§ PROVIDED INFORMATION:
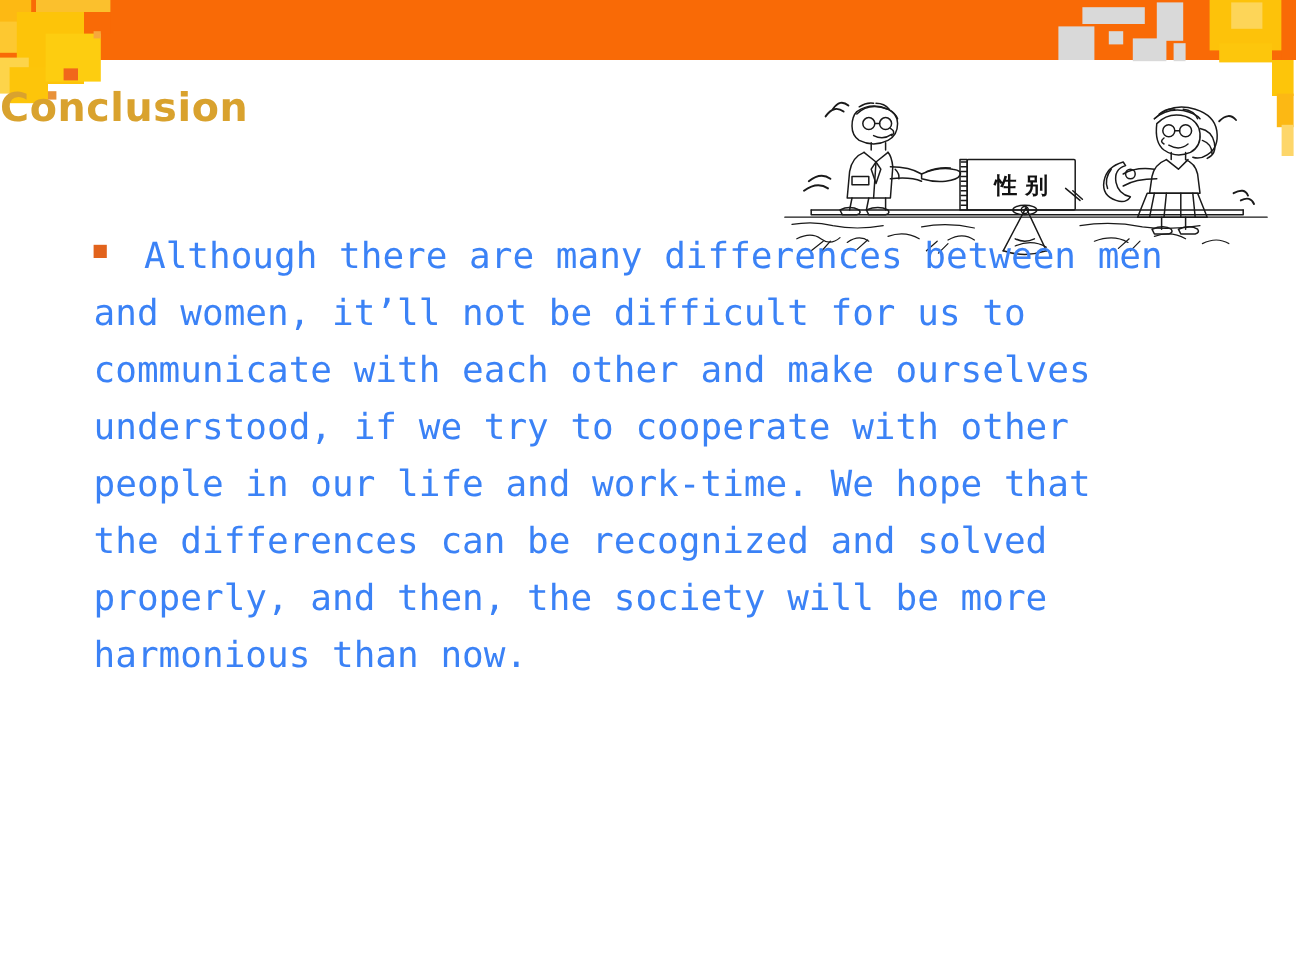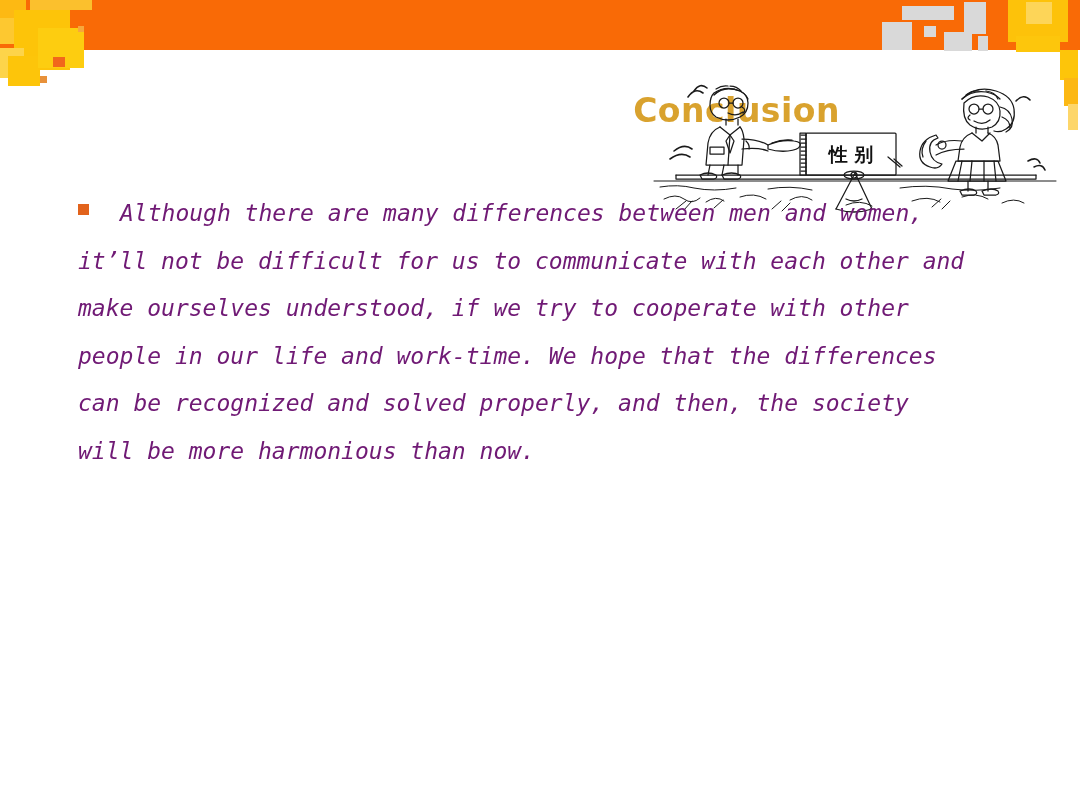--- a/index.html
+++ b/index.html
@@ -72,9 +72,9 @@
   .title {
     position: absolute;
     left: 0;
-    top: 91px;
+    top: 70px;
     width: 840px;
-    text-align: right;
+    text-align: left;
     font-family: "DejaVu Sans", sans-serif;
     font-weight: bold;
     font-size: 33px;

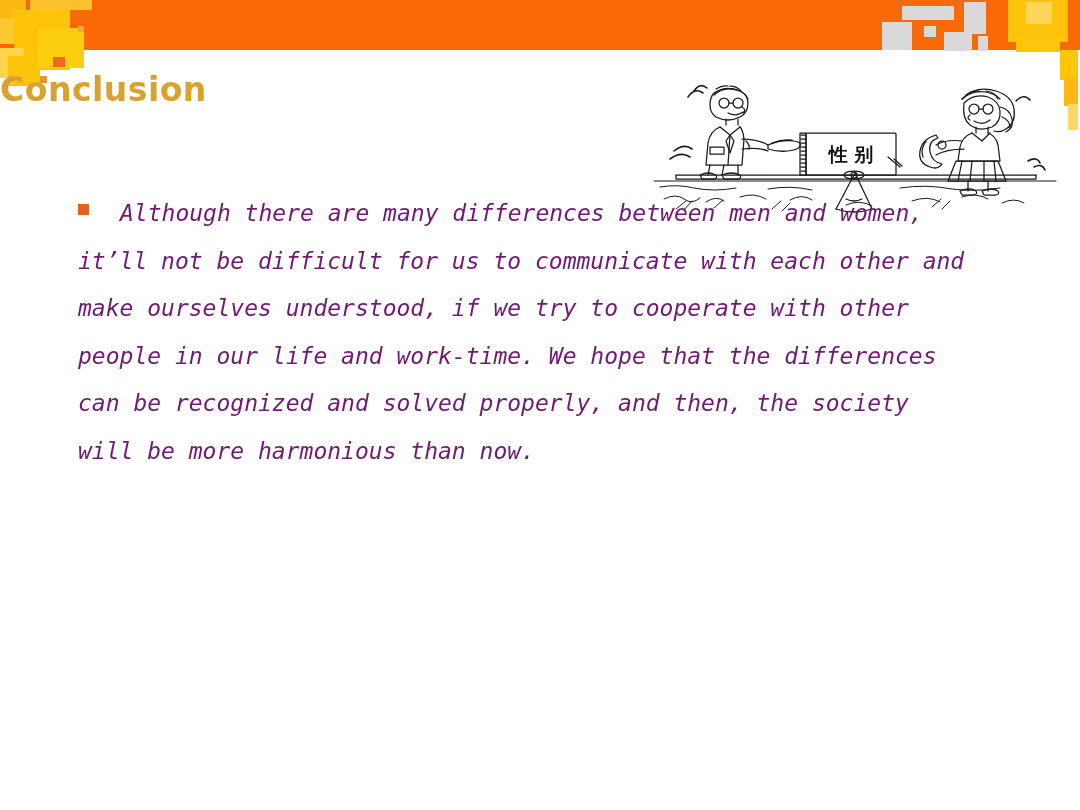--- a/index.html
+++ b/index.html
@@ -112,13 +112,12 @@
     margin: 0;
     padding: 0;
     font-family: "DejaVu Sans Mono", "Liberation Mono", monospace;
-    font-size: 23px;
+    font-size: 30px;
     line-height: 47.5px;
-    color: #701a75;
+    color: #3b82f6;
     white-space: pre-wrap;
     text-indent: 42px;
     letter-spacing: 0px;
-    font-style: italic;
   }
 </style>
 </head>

§ TASK ITEM:
Exact repetition of all entries is required. The pictures should not appear.

§ PROBLEM SOLUTION:
--- a/index.html
+++ b/index.html
@@ -72,9 +72,9 @@
   .title {
     position: absolute;
     left: 0;
-    top: 91px;
+    top: 70px;
     width: 840px;
-    text-align: right;
+    text-align: left;
     font-family: "DejaVu Sans", sans-serif;
     font-weight: bold;
     font-size: 33px;

--- a/index.html
+++ b/index.html
@@ -112,13 +112,12 @@
     margin: 0;
     padding: 0;
     font-family: "DejaVu Sans Mono", "Liberation Mono", monospace;
-    font-size: 23px;
+    font-size: 30px;
     line-height: 47.5px;
-    color: #701a75;
+    color: #3b82f6;
     white-space: pre-wrap;
     text-indent: 42px;
     letter-spacing: 0px;
-    font-style: italic;
   }
 </style>
 </head>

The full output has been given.